Reinforcement learning-guided control strategies for CAR T-cell
activation and expansion
Abstract
Reinforcement learning (RL), a subset of machine learning (ML), can
potentially optimize and control biomanufacturing processes, such as
improved production of therapeutic cells. Here, the process of CAR-T
cell activation by antigen presenting beads and their subsequent
expansion is formulated in-silico. The simulation is used as an
environment to train RL-agents to dynamically control the number of
beads in culture with the objective of maximizing the population of
robust effector cells at the end of the culture. We make periodic
decisions of incremental bead addition or complete removal.
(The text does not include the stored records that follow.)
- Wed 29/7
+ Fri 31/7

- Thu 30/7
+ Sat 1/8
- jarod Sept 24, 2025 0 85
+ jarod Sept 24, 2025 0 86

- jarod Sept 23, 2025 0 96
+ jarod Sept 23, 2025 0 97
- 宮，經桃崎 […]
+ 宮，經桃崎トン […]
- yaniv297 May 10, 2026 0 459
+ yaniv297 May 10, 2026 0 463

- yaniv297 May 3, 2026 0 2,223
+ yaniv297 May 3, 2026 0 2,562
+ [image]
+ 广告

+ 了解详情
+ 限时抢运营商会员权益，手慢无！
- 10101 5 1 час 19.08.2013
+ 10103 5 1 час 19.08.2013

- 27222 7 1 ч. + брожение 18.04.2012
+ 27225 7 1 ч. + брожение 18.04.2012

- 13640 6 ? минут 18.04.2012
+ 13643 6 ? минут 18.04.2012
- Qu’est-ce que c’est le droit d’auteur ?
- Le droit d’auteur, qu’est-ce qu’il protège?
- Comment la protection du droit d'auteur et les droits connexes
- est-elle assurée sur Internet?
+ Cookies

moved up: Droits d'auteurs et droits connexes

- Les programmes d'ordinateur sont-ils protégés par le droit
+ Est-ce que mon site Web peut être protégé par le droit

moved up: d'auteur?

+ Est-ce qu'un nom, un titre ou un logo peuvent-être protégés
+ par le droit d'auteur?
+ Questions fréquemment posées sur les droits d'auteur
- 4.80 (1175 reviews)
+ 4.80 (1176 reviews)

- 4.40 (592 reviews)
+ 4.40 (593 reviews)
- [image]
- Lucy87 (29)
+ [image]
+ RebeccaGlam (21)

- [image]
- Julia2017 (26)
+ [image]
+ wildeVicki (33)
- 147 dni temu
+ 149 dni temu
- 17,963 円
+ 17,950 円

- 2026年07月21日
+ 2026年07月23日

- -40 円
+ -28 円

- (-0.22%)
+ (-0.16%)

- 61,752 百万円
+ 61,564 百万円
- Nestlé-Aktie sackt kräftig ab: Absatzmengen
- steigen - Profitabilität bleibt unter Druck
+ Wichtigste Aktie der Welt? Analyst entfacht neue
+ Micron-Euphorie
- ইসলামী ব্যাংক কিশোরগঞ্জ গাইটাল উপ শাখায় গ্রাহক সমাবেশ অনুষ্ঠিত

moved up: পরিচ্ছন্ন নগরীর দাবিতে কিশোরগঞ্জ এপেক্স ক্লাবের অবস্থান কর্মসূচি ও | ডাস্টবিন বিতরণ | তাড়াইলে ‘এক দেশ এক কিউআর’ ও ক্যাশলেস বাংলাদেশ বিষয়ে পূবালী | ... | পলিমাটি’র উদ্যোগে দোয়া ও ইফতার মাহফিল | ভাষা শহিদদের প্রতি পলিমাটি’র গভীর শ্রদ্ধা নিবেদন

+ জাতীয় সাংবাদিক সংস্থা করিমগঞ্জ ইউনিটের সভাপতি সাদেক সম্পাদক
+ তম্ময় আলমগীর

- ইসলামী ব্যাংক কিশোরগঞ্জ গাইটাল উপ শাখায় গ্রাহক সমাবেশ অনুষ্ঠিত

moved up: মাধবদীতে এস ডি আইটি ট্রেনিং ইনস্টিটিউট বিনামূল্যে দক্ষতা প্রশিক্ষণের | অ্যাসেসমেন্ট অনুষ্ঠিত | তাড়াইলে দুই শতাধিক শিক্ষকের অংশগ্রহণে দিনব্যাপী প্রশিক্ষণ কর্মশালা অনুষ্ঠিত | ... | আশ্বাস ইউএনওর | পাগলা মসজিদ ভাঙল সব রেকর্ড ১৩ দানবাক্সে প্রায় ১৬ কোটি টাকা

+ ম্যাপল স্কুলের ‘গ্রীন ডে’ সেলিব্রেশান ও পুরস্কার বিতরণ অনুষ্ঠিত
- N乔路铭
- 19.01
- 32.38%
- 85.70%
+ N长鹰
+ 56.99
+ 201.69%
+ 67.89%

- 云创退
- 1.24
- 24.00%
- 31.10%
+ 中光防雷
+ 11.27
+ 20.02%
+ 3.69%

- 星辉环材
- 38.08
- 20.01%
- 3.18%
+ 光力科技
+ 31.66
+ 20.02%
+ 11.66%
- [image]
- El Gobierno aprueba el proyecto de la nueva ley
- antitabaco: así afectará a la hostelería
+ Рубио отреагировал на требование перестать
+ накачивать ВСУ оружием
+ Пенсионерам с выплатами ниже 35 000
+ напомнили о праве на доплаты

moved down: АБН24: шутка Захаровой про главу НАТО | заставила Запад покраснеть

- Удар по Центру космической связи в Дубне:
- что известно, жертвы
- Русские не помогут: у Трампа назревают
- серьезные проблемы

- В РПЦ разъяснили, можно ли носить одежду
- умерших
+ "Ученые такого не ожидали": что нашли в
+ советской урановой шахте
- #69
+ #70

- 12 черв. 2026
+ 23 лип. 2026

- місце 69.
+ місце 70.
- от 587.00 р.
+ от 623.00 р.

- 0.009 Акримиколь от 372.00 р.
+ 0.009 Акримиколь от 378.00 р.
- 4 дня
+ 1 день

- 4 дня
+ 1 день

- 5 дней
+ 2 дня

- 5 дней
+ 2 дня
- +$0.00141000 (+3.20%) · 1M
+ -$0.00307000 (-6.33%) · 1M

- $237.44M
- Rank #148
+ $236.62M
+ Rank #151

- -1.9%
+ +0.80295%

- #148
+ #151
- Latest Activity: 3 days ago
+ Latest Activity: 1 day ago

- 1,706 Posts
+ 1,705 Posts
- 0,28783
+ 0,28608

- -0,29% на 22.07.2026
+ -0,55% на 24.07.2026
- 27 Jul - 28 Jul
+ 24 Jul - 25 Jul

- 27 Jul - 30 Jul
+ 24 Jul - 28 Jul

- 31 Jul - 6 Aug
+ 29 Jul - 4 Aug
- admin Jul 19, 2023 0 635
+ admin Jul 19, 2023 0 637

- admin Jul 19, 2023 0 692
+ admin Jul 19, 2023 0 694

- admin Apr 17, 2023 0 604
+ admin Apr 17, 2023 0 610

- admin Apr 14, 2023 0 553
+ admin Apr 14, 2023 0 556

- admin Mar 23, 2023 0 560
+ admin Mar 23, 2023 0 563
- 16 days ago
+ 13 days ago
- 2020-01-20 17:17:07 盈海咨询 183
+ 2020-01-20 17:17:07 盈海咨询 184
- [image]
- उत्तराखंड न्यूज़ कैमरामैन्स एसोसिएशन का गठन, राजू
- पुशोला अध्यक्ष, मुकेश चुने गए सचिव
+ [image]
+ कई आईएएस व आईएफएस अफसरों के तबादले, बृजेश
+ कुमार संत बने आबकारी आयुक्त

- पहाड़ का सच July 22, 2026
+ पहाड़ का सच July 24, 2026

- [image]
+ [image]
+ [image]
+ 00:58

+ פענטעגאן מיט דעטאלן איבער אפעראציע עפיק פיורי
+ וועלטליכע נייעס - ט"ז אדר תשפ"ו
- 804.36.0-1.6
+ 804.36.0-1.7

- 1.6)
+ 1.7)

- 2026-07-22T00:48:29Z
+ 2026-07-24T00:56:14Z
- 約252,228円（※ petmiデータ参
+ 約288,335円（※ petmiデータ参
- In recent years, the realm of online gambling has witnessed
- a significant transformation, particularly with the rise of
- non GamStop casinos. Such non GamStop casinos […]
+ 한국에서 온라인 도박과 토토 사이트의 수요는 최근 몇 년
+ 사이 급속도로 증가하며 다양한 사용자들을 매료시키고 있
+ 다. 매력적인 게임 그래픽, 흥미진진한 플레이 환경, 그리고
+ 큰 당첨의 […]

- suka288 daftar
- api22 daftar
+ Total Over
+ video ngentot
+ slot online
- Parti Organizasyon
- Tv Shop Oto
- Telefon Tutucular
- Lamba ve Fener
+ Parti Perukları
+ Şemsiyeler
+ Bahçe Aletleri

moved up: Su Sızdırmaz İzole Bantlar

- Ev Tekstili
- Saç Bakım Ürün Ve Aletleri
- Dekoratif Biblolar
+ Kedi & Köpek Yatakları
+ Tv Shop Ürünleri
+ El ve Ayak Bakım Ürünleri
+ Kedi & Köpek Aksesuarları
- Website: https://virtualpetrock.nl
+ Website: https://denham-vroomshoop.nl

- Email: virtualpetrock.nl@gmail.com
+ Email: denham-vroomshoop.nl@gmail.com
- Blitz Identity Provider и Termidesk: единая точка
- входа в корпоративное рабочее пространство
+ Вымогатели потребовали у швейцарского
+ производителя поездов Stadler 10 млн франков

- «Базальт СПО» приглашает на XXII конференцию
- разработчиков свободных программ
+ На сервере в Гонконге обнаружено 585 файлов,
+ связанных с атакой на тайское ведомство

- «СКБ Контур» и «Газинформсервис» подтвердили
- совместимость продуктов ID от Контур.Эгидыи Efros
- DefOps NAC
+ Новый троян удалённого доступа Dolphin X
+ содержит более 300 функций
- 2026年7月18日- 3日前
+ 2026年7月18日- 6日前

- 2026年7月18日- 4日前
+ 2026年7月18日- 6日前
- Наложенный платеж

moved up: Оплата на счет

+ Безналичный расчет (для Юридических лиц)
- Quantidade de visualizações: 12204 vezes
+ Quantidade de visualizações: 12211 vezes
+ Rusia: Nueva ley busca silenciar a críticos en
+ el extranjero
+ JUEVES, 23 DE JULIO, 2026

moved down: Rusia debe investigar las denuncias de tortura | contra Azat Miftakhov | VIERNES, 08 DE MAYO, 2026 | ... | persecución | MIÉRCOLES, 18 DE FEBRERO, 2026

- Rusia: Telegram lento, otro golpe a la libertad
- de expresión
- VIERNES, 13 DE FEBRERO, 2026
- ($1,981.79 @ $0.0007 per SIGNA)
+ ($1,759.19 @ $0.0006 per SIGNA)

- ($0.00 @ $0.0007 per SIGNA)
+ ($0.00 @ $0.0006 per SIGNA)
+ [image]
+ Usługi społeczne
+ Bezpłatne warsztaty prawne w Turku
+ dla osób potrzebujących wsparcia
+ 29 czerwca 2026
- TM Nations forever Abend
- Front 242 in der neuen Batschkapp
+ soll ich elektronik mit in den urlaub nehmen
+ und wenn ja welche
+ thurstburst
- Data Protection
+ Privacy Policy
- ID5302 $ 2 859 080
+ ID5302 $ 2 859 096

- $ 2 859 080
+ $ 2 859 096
The
simulation is designed to operate in OpenAI Gym which enables testing of
different environments, cell types, agent algorithms and state-inputs to
the RL-agent. Agent training is demonstrated with three different
algorithms (PPO, A2C and DQN) each sampling three different state input
types (tabular, image, mixed); PPO-tabular performs best for this
simulation environment. Using this approach, training of the RL-agent on
different cell types is demonstrated, resulting in unique control
strategies for each type. Sensitivity to input-noise (sensor
performance), number of control step interventions, and advantage of
pre-trained agents are also evaluated. Therefore, we present a general
computational framework to maximize the population of robust effector
cells in CAR-T cell therapy production.